Stat (Int Stat Inst). 2018;7(1):e185. doi: 10.1002/sta4.185. Epub 2018 Jun 19.

Abstract

The microbiome is increasingly recognized as an important aspect of the health of host species, involved in many biological pathways and processes and potentially useful as health biomarkers. Taking advantage of high-throughput sequencing technologies, modern bacterial microbiome studies are metagenomic, interrogating thousands of taxa simultaneously. Several data analysis frameworks have been proposed for microbiome sequence read count data and determining the most significant features.

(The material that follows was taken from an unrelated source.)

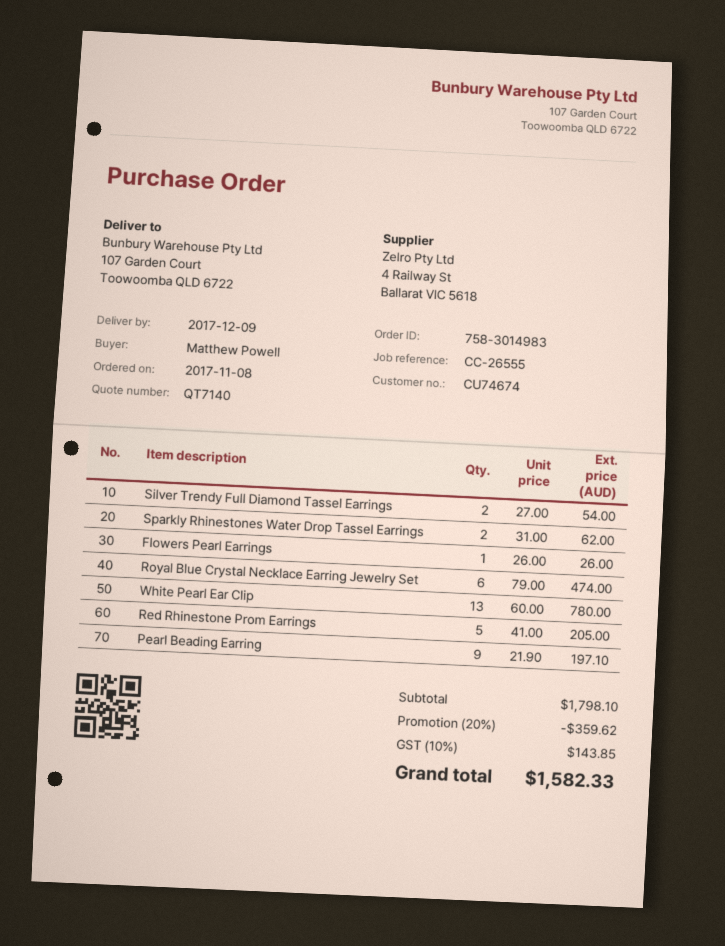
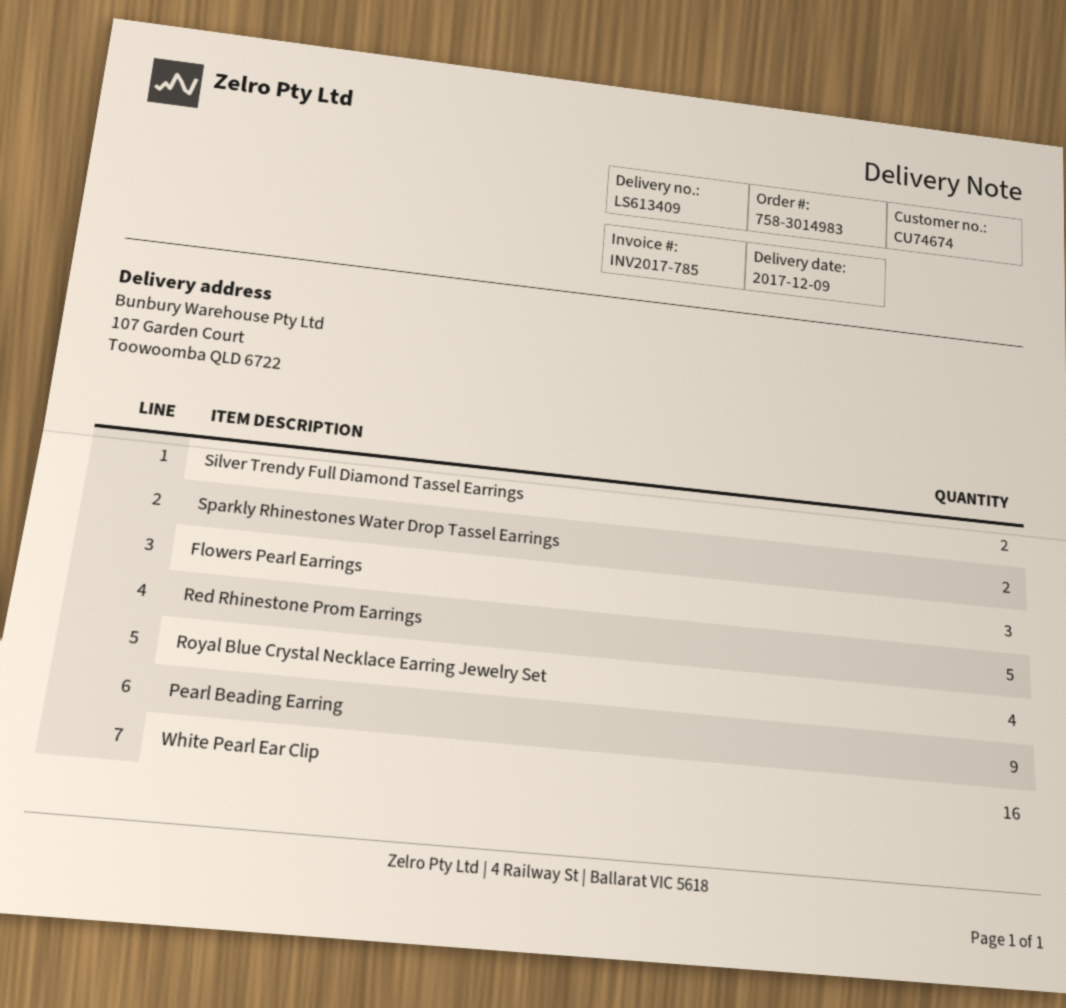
Flowers Pearl Earrings: 1 -> 3
Royal Blue Crystal Necklace Earring Jewelry Set: 6 -> 4
White Pearl Ear Clip: 13 -> 16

However, there is still room for improvement. We introduce a zero-inflated beta-binomial (ZIBB) to model the distribution of microbiome count data and to determine association with a continuous or categorical phenotype of interest. The approach can exploit mean-variance relationships to improve power and adjust for covariates. The proposed method is a mixture model with two components: (i) a zero model accounting for excess zeros and (ii) a count model to capture the remaining component by beta-binomial regression, allowing for overdispersion effects. Simulation studies show that our proposed method effectively controls type I error and has higher power than competing methods to detect taxa associated with phenotype. An R package ZIBBSeqDiscovery is available on R CRAN.

Keywords: count data; penalized generalized linear model; zero inflated beta binomial modeling.